Хотя я в этот раз была не совсем согласна с методами наставницы, но упорно молчала, не имея ни права, ни желания подрывать ее авторитет.
— Вы… — резко вскочила едва успевшая присесть магиня, и ее губы задрожали от обиды, — не знаете… как больно мне было.
— А ты знаешь, как тяжело было твоему мужу, когда любимая жена не пошла за ним, а осталась в тепле и уюте его дома, спокойно глядя, как он уносит в темноту дождливой ночи крошку-дочь? Ты его пожалела? О ребенке подумала? — наотмашь била настоятельница, и даже мы с Гили невольно ежились под этими незримыми ударами. — Нет, ты всегда жалеешь лишь себя. В тебе нет потребности сопереживать близким людям и заботиться о них, просыпаясь по утрам, ты первым делом думаешь о своих обидах и горестях. И вчера ночью, услыхав у себя во дворе крики, ты снова первым делом вспомнила о себе, представила, как пусто и тоскливо тебе будет без привычного ухаживания магистра. Так как опознала в лазутчике Вайреса и решила, будто Вельена его убила.
— Не я одна так решила, — сквозь слезы прорыдала Дирна.
— Но лишь тебе одной было точно известно, что он никогда не приходил в твой дом по ночам, и зная характер магистра, ты могла бы легко догадаться, что он никогда бы не стал тебя позорить при гостье, — сурово выговаривала матушка, поражая меня осведомленностью в таких деталях. — Однако ты снова подумала в первую очередь о себе, поспешив напрасно обвинить Вельену.
Мне стало ясно, куда она клонит, и теперь я опасалась только одного — что этот фокус не сработает.
— Но ведь это не преступление? — вмешался в моральную порку стиснувший зубы от негодования Вайрес. — Многие люди в первую очередь думают о себе. Даже пословица есть — про свою рубаху.
— Ты неправ, сын мой, — печально смотрела на него монахиня. — И путаешь сейчас два совершенно не похожих чувства. Первое — забота о самосохранении — заложено в нас изначально, дабы уберечь от безумств и бессмысленных геройств, и те, у кого оно по какой-то причине ослабло, обречены на гибель. А вот второе — уродливо разросшееся себялюбие, — наоборот, приводит к гибели всех, кто окажется слишком близко к человеку, не умеющему ценить и беречь никого, кроме себя. Именно поэтому святые обеты, дающиеся при свадебном ритуале, особо подчеркивают незыблемую верность супругу и в горе, и в счастье, но многим в тот радостный момент они кажутся просто красивыми словами. И именно потому, едва столкнувшись с настоящей трудностью, они так легко предают самого близкого человека, а после ищут оправдания своей жестокости и подлости.
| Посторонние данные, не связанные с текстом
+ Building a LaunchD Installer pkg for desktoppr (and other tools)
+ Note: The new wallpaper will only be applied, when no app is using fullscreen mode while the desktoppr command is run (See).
— О-о… О… — в голос зарыдала Дирна и опрометью бросилась прочь из дома.
— Никогда не думал, — процедил Вайрес и побежал следом за ней.
— Вели, — осторожно дотронулась до моей руки молча сидевшая между мной и Кэрдоном принцесса, — а разве можно так… ножом по ране?
— По нарыву, — успокаивающе погладив ее пальцы, вздохнула я. — Старинному и безнадежно запущенному. Она ведь постоянно казнится сама и изводит своими страданиями всех близких, но русла, в которое могла бы направить нерастраченное тепло души, найти никак не может. Привыкнув к своим терзаниям, опасается шагнуть навстречу любви Вайреса. Но теперь, когда ее душу жгут хоть и справедливые, но чрезмерно жестокие обвинения матушки, Дирна будет все свободное время думать только о них, а не о давних ошибках. Станет мысленно спорить, попытается доказать неправоту Мелисанты и постепенно начнет жить, а не мучиться. Ведь она давно уже другой человек, только сама этого пока не осознает.
— Спасибо, Вели, — устало кивнула настоятельница. — Ты все понимаешь правильно. А ей мы поможем, сестры постараются свести ее с самой настрадавшейся и светлой душой из сироток, только измаявшиеся сердца умеют ценить тепло и заботу.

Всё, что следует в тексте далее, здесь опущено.